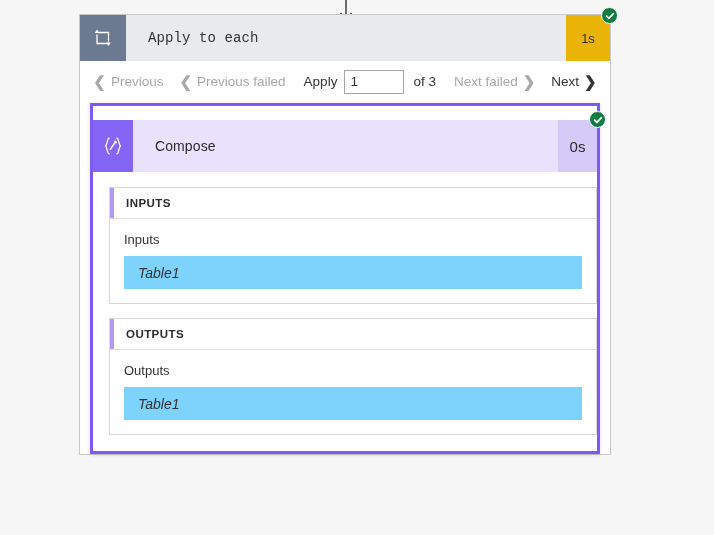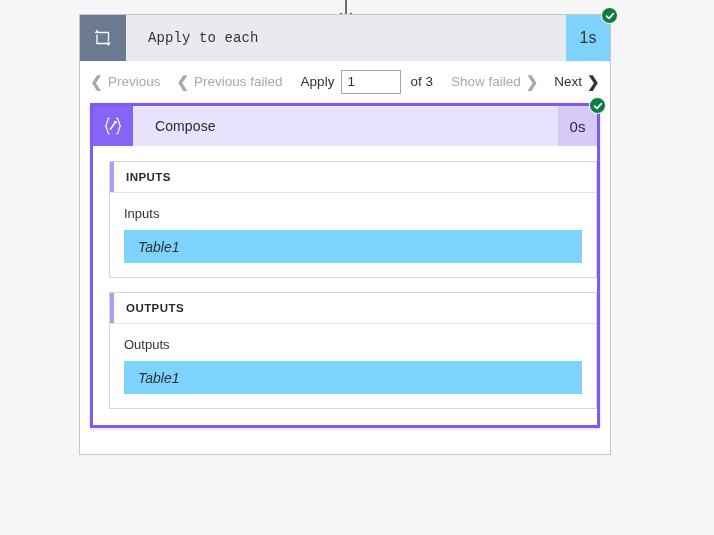--- a/index.html
+++ b/index.html
@@ -65,25 +65,25 @@
     align-items: center;
     padding-left: 22px;
     font-size: 14px;
     color: #333333;
     letter-spacing: .1px;
     font-family: Liberation Mono, monospace;
   }
   .scope-duration {
     width: 44px;
     min-width: 44px;
-    background: #7dd3fc;
-    display: flex;
-    align-items: center;
-    justify-content: center;
-    font-size: 16px;
+    background: #eab308;
+    display: flex;
+    align-items: center;
+    justify-content: center;
+    font-size: 13px;
     color: #333333;
   }
 
   
   .status-badge {
     position: absolute;
     width: 17px;
     height: 17px;
     border-radius: 50%;
     background: #107c41;
@@ -161,22 +161,23 @@
     background: #ffffff;
     border: 3px solid #7f5af0;
     box-sizing: border-box;
     box-shadow: 0 1px 4px rgba(0,0,0,0.14);
   }
 
   .compose-header {
     position: relative;
     display: flex;
     align-items: stretch;
-    height: 40px;
+    height: 52px;
     background: #e8e2fd;
+    margin-top: 14px;
   }
   .compose-icon-box {
     width: 40px;
     min-width: 40px;
     background: #8465f5;
     display: flex;
     align-items: center;
     justify-content: center;
   }
   .compose-icon-box svg { display: block; }
@@ -300,21 +301,21 @@
         <span>Previous failed</span>
       </span>
 
       <span class="pager-label">Apply</span>
 
       <input class="pager-input" type="text" value="1" style="">
 
       <span class="pager-of">of 3</span>
 
       <span class="pager-link disabled">
-        <span>Show failed</span>
+        <span>Next failed</span>
         <span class="pager-chev">❯</span>
       </span>
 
       <span class="pager-link">
         <span>Next</span>
         <span class="pager-chev">❯</span>
       </span>
     </div>
 
     <div class="compose-card">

* * *

THE PROBLEM:
Transcribe the records above exactly, omitting every picture they contain.

SOLUTION FOR THIS EXERCISE:
--- a/index.html
+++ b/index.html
@@ -65,25 +65,25 @@
     align-items: center;
     padding-left: 22px;
     font-size: 14px;
     color: #333333;
     letter-spacing: .1px;
     font-family: Liberation Mono, monospace;
   }
   .scope-duration {
     width: 44px;
     min-width: 44px;
-    background: #7dd3fc;
-    display: flex;
-    align-items: center;
-    justify-content: center;
-    font-size: 16px;
+    background: #eab308;
+    display: flex;
+    align-items: center;
+    justify-content: center;
+    font-size: 13px;
     color: #333333;
   }
 
   
   .status-badge {
     position: absolute;
     width: 17px;
     height: 17px;
     border-radius: 50%;
     background: #107c41;
@@ -161,22 +161,23 @@
     background: #ffffff;
     border: 3px solid #7f5af0;
     box-sizing: border-box;
     box-shadow: 0 1px 4px rgba(0,0,0,0.14);
   }
 
   .compose-header {
     position: relative;
     display: flex;
     align-items: stretch;
-    height: 40px;
+    height: 52px;
     background: #e8e2fd;
+    margin-top: 14px;
   }
   .compose-icon-box {
     width: 40px;
     min-width: 40px;
     background: #8465f5;
     display: flex;
     align-items: center;
     justify-content: center;
   }
   .compose-icon-box svg { display: block; }
@@ -300,21 +301,21 @@
         <span>Previous failed</span>
       </span>
 
       <span class="pager-label">Apply</span>
 
       <input class="pager-input" type="text" value="1" style="">
 
       <span class="pager-of">of 3</span>
 
       <span class="pager-link disabled">
-        <span>Show failed</span>
+        <span>Next failed</span>
         <span class="pager-chev">❯</span>
       </span>
 
       <span class="pager-link">
         <span>Next</span>
         <span class="pager-chev">❯</span>
       </span>
     </div>
 
     <div class="compose-card">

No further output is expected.